Exercise prompt
Your answer must be an exact copy of the records below, minus the pictures.

Material for this task
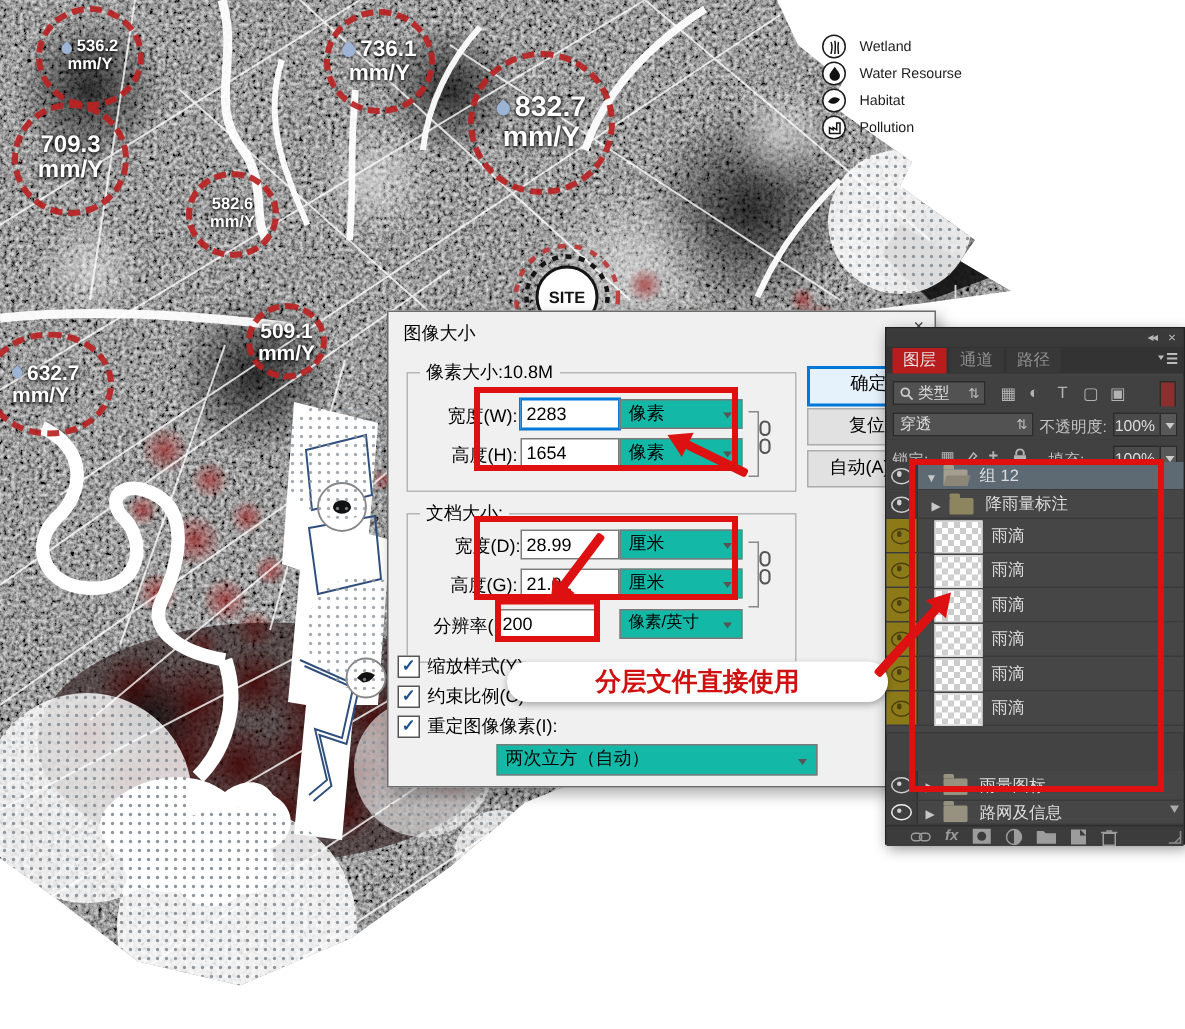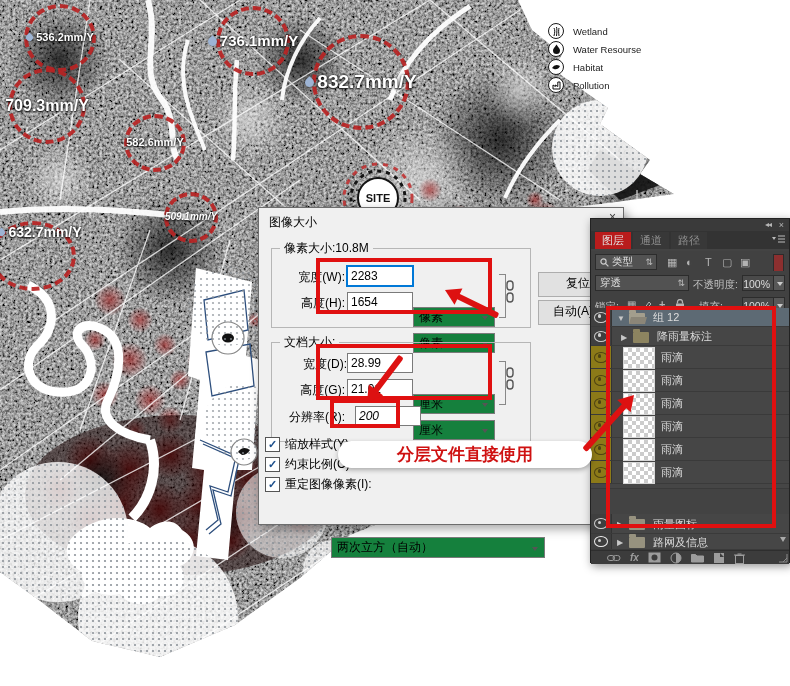"536.2" .badge { flex-direction: row -> column }
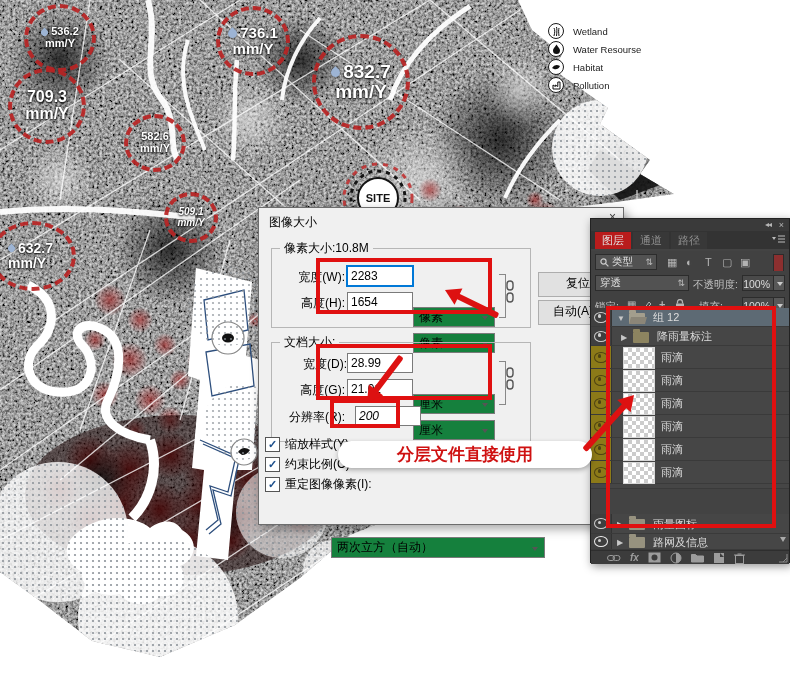"509.1" div.badge { font-size: 10px -> 14px; font-style: italic -> none; top: 192px -> 202px }
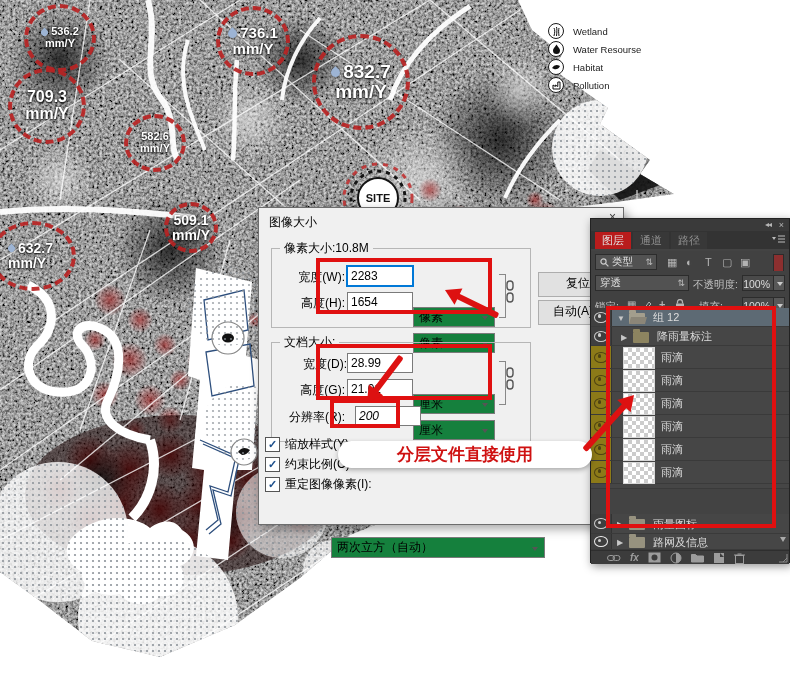"确定" div.dbtn { html: none -> <div>确定</div> }
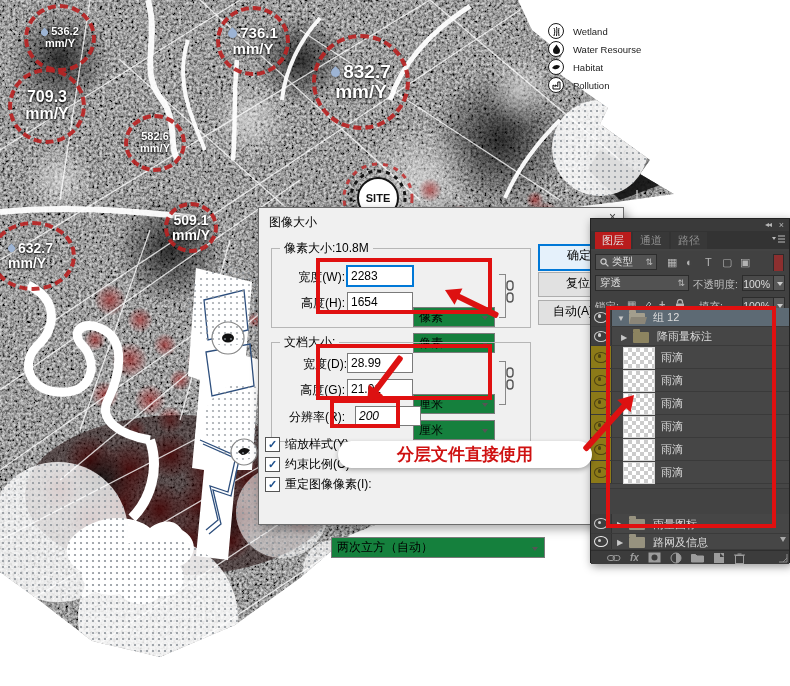"像素" .dcombo { align-items: center -> none; background: #15803d -> #14b8a6; margin-top: 41px -> none }
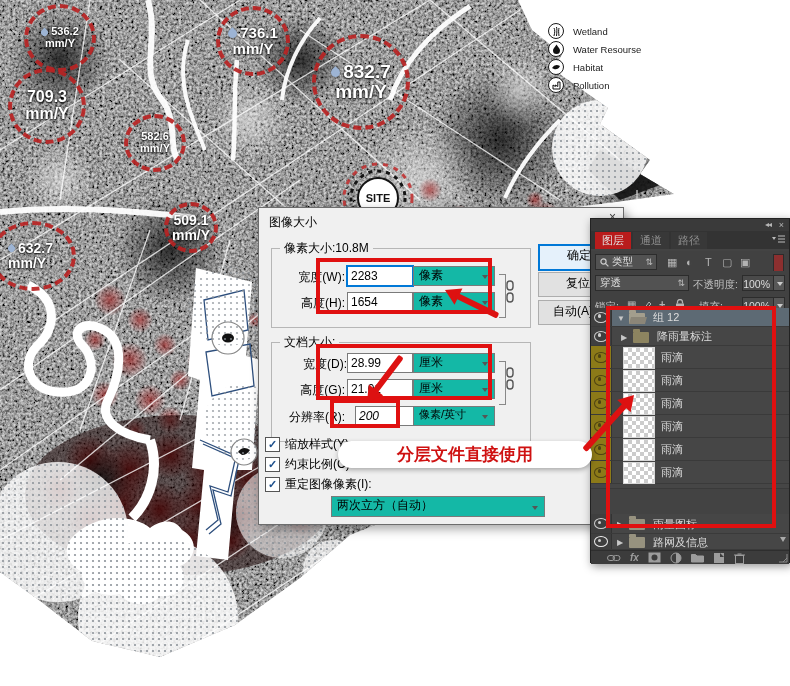"200" div.dinput { font-style: italic -> none; left: 96px -> 72px }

Response to this exercise
"536.2" .badge { flex-direction: row -> column }
"509.1" div.badge { font-size: 10px -> 14px; font-style: italic -> none; top: 192px -> 202px }
"确定" div.dbtn { html: none -> <div>确定</div> }
"像素" .dcombo { align-items: center -> none; background: #15803d -> #14b8a6; margin-top: 41px -> none }
"200" div.dinput { font-style: italic -> none; left: 96px -> 72px }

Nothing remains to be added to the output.